What about simply going without tail coverage? "I wouldn't recommend that to anybody," Larry Smarr says. For one, going bare could put you out of business in a hurry: Some states require proof of malpractice insurance as a condition of licensure. It'll also be tough to get hospital privileges or health plan contracts.
Review a practice agreement with an eye to tail coverage
There's another way to escape the need to pay for tail coverage: Structure your practice agreement so that the group picks up the tab. Stan Pollock says that most agreements require a physician to pay for his own tail insurance if he leaves the group before becoming a partner; if a partner leaves, the group pays the cost of the tail.
So if you're thinking of joining a group, you ought to ask that it pay not only for your malpractice insurance but any tail coverage you might later requirewhether or not you make partner before you leave.

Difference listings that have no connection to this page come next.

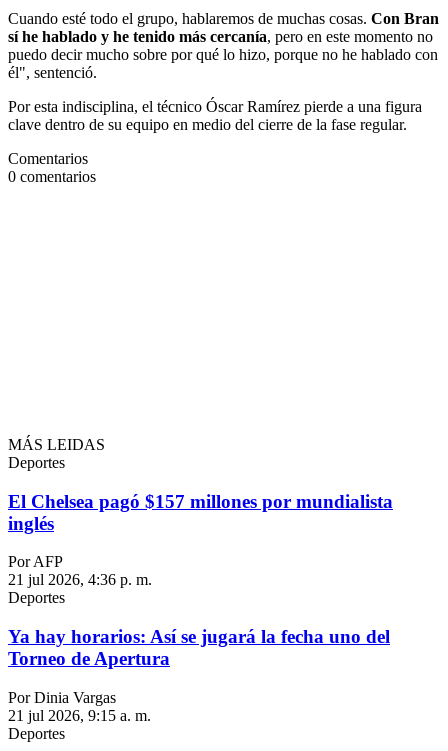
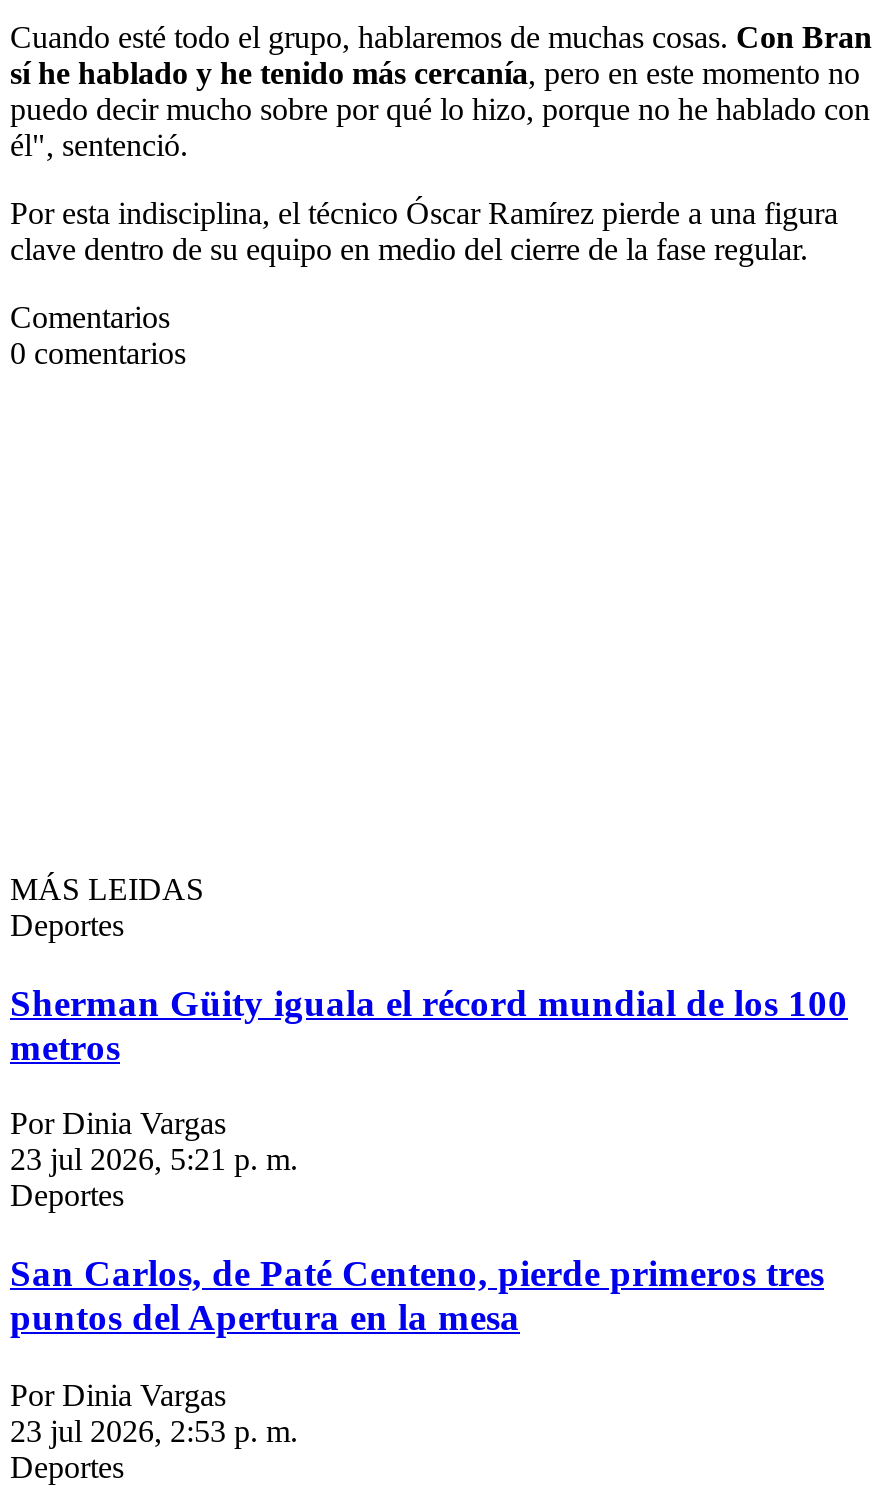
- El Chelsea pagó $157 millones por mundialista
- inglés
+ Sherman Güity iguala el récord mundial de los 100
+ metros

- Por AFP
- 21 jul 2026, 4:36 p. m.
+ Por Dinia Vargas
+ 23 jul 2026, 5:21 p. m.

- Ya hay horarios: Así se jugará la fecha uno del
- Torneo de Apertura
+ San Carlos, de Paté Centeno, pierde primeros tres
+ puntos del Apertura en la mesa

- 21 jul 2026, 9:15 a. m.
+ 23 jul 2026, 2:53 p. m.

That could be tough to negotiate, but it's certainly worth discussing. "At the very least, the employer and the doctor should split the cost of the tail evenly," says Michael J. Wiley, a practice management consultant with Healthcare Management Consulting Services in Bay Shore, NY.
Even if you don't have to think about tail insurance for many years, now's the time to dust off your original practice agreement. "Some old agreements are silent on the topic of tail insurance," Wiley says. "If yours is, you should have it amended. Argue that the tail is to cover you for procedures that you performed while you were an employee and which your employer made money on. It should be a cost of doing business for the employer.
"If you don't amend the original agreement," he continues, "you might wind up with a surprise and an ugly fight if you try to leave the group."
Dennis Murray. Malpractice: The scary truth about tail coverage. Medical Economics Jul. 9, 2004;81:49.